Me pregunto si habrá
alguna otra ciudad en el mundo que, año tras año, celebre con algarabía el
aniversario de su destrucción.
Córdoba fue
incendiada, destruida, asolada, humillada, por un grupo de bárbaros que tenían
dirigentes y estrategas.
No fue una
insurrección popular. Había un gobierno de facto que no tenía, ciertamente,
argumentos para autojustificarse. Pero el Cordobazo fue la eclosión de un virus
–el germen de la ideología y la pedagogía del terror– que había anidado en el
cuerpo social de la
Argentina. Ese virus oportunista, encontró, para detonar, una
circunstancia aparentemente justificante –la existencia de un gobierno no
democrático– pero, luego de contaminar a todo el país, siguió flagelándolo
durante el imperio de gobiernos constitucionales.
El germen del terror
se apoderó de dirigentes estudiantiles y gremiales. Entre los estudiantes, fue
una reverberancia decadente y grotesca del Mayo francés. Hubo incluso en las
universidades de Córdoba algo de moda revolucionaria, con todo lo que de
frívolo tienen esas cosas que se hacen porque quedan bien.
El sector gremial,
por su parte, estaba ocupado mayoritariamente por el peronismo y en menor
medida por elementos de una izquierda fundamentalmente trotskista. Perón, desde
su lujoso exilio, le dio alas a la violencia. Algunos años después, cuando
quiso detenerla, no pudo con ella.
El resultado de ese
cóctel explosivo fue lo que se llamó y se llama aún, con una reverencia
inexplicable, el “Cordobazo”.
No fue una expresión
de rebeldía. La rebeldía, en verdad, es una actitud que puede ser noble. Los
auténticos rebeldes fueron los que se negaron a plegarse a la moda de la
violencia que dictaban los árbitros de la elegancia intelectual de entonces. Si
eras joven y estudiante, debías subirte a ese colectivo.

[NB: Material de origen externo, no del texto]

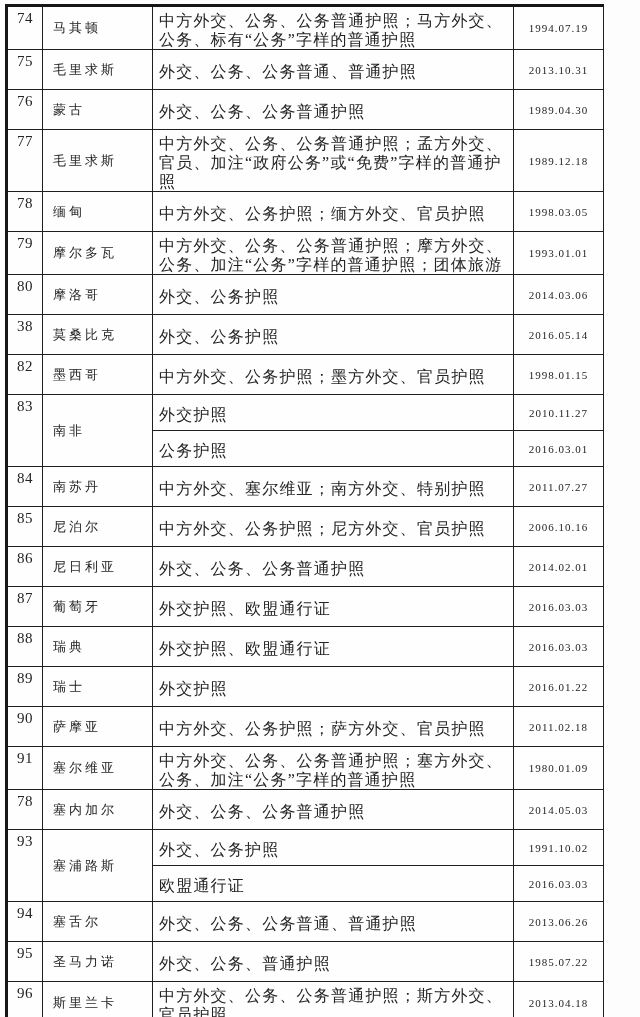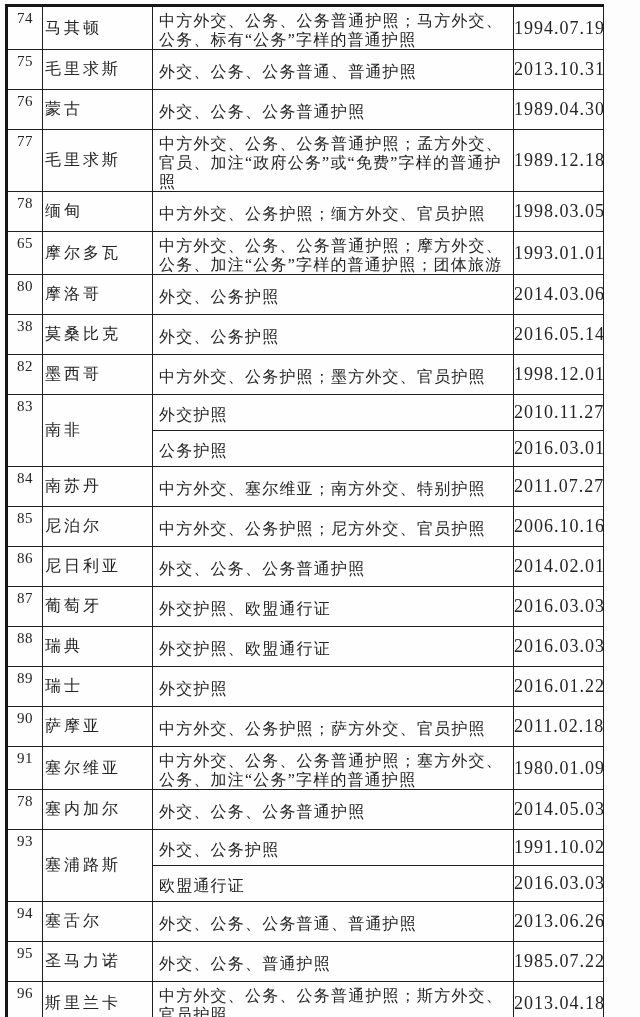--- a/index.html
+++ b/index.html
@@ -37,32 +37,32 @@
   tr.row-single   { height: 40px; }
   tr.row-sub      { height: 36px; }
   td.num-cell {
     text-align: center;
     vertical-align: top;
     font-size: 15px;
     padding-top: 3px;
     letter-spacing: 0.5px;
   }
   td.country-cell {
-    font-size: 16px;
+    font-size: 13px;
     letter-spacing: 3px;
-    padding-left: 2px;
+    padding-left: 10px;
   }
   td.types-cell {
     font-size: 16px;
     letter-spacing: 1.2px;
     line-height: 19px;
     padding: 4px 3px 0 6px;
   }
   td.date-cell {
-    font-size: 18px;
+    font-size: 11px;
     text-align: center;
     letter-spacing: 1px;
     white-space: nowrap;
   }
   td.note-cell {
     font-size: 14px;
     text-align: left;
     padding-left: 2px;
     letter-spacing: 1px;
   }
@@ -109,21 +109,21 @@
           <td class="note-cell"></td>
         </tr>
         <tr class="row-single">
           <td class="num-cell">78</td>
           <td class="country-cell">缅甸</td>
           <td class="types-cell">中方外交、公务护照；缅方外交、官员护照</td>
           <td class="date-cell">1998.03.05</td>
           <td class="note-cell"></td>
         </tr>
         <tr class="row-single">
-          <td class="num-cell">65</td>
+          <td class="num-cell">79</td>
           <td class="country-cell">摩尔多瓦</td>
           <td class="types-cell">中方外交、公务、公务普通护照；摩方外交、公务、加注“公务”字样的普通护照；团体旅游</td>
           <td class="date-cell">1993.01.01</td>
           <td class="note-cell"></td>
         </tr>
         <tr class="row-single">
           <td class="num-cell">80</td>
           <td class="country-cell">摩洛哥</td>
           <td class="types-cell">外交、公务护照</td>
           <td class="date-cell">2014.03.06</td>
@@ -133,21 +133,21 @@
           <td class="num-cell">38</td>
           <td class="country-cell">莫桑比克</td>
           <td class="types-cell">外交、公务护照</td>
           <td class="date-cell">2016.05.14</td>
           <td class="note-cell"></td>
         </tr>
         <tr class="row-single">
           <td class="num-cell">82</td>
           <td class="country-cell">墨西哥</td>
           <td class="types-cell">中方外交、公务护照；墨方外交、官员护照</td>
-          <td class="date-cell">1998.12.01</td>
+          <td class="date-cell">1998.01.15</td>
           <td class="note-cell"></td>
         </tr>
         <tr class="row-sub">
           <td class="num-cell" rowspan="2">83</td>
           <td class="country-cell" rowspan="2">南非</td>
           <td class="types-cell">外交护照</td>
           <td class="date-cell">2010.11.27</td>
           <td class="note-cell"></td>
         </tr>
         <tr class="row-sub">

Algunos –muchos,
demasiados– quedaron luego atrapados en ese carro.
Si fuera cierto que
la sola existencia de un gobierno de facto hace justo al terror, los que han
canonizado al Cordobazo deberían lamentar que los militares que tomaron el
poder en 1943 no hayan recibido su merecido. Pero para la historia dominante
también hay gobiernos de facto execrables y gobiernos de facto no tan malos. Es
bueno, sobre todo para los historiógrafos oficiales, el gobierno que nació del
golpe de Estado de aquel 4 de junio de 1943, que alumbró al peronismo.
Festejar el Cordobazo
es festejar los incendios, los muertos, las bombas, los saqueos. Es festejar el
terrorismo organizado que vino inmediatamente después. Es festejar el
terrorismo de Estado, que es hijo del terrorismo subversivo. Es festejar las
bombas de estruendo que hoy, diariamente, en cada manifestación, como un
Cordobazo en pequeña escala y como un eco de aquel del ‘69, atormentan y ponen
en peligro la integridad y la vida de los ciudadanos.
Así como no se
concibe la simultánea adoración de Dios y del diablo, no se puede, al mismo
tiempo, rendir culto a la violencia y pretender erradicarla.
Mientras los que
mandan no superen esa contradicción, no tendrán solución los diarios desbordes
de las manifestaciones sociales, que tanto nos preocupan.
Me contaron hace poco
que en la Ciudad
Universitaria hay una calle que se llama El Cordobazo. Me
resisto a creerlo. No me parece sensato darle a una calle el nombre de una
tragedia. No entiendo que una ciudad como Córdoba, con elevada autoestima, una
ciudad que dice quererse y se quiere, una Córdoba que ejerce una suerte de
cordobesismo militante, festeje año tras año, con el auspicio de sus
gobernantes, el aniversario de su destrucción.
Me asombra, como me
asombraría que una familia que sufrió un sangriento asalto, le incendiaron la
vivienda y le mataron a dos hijos, se reuniera todos los años junto a la mesa y
soplara las velitas para recordar el hecho más doloroso de su vida.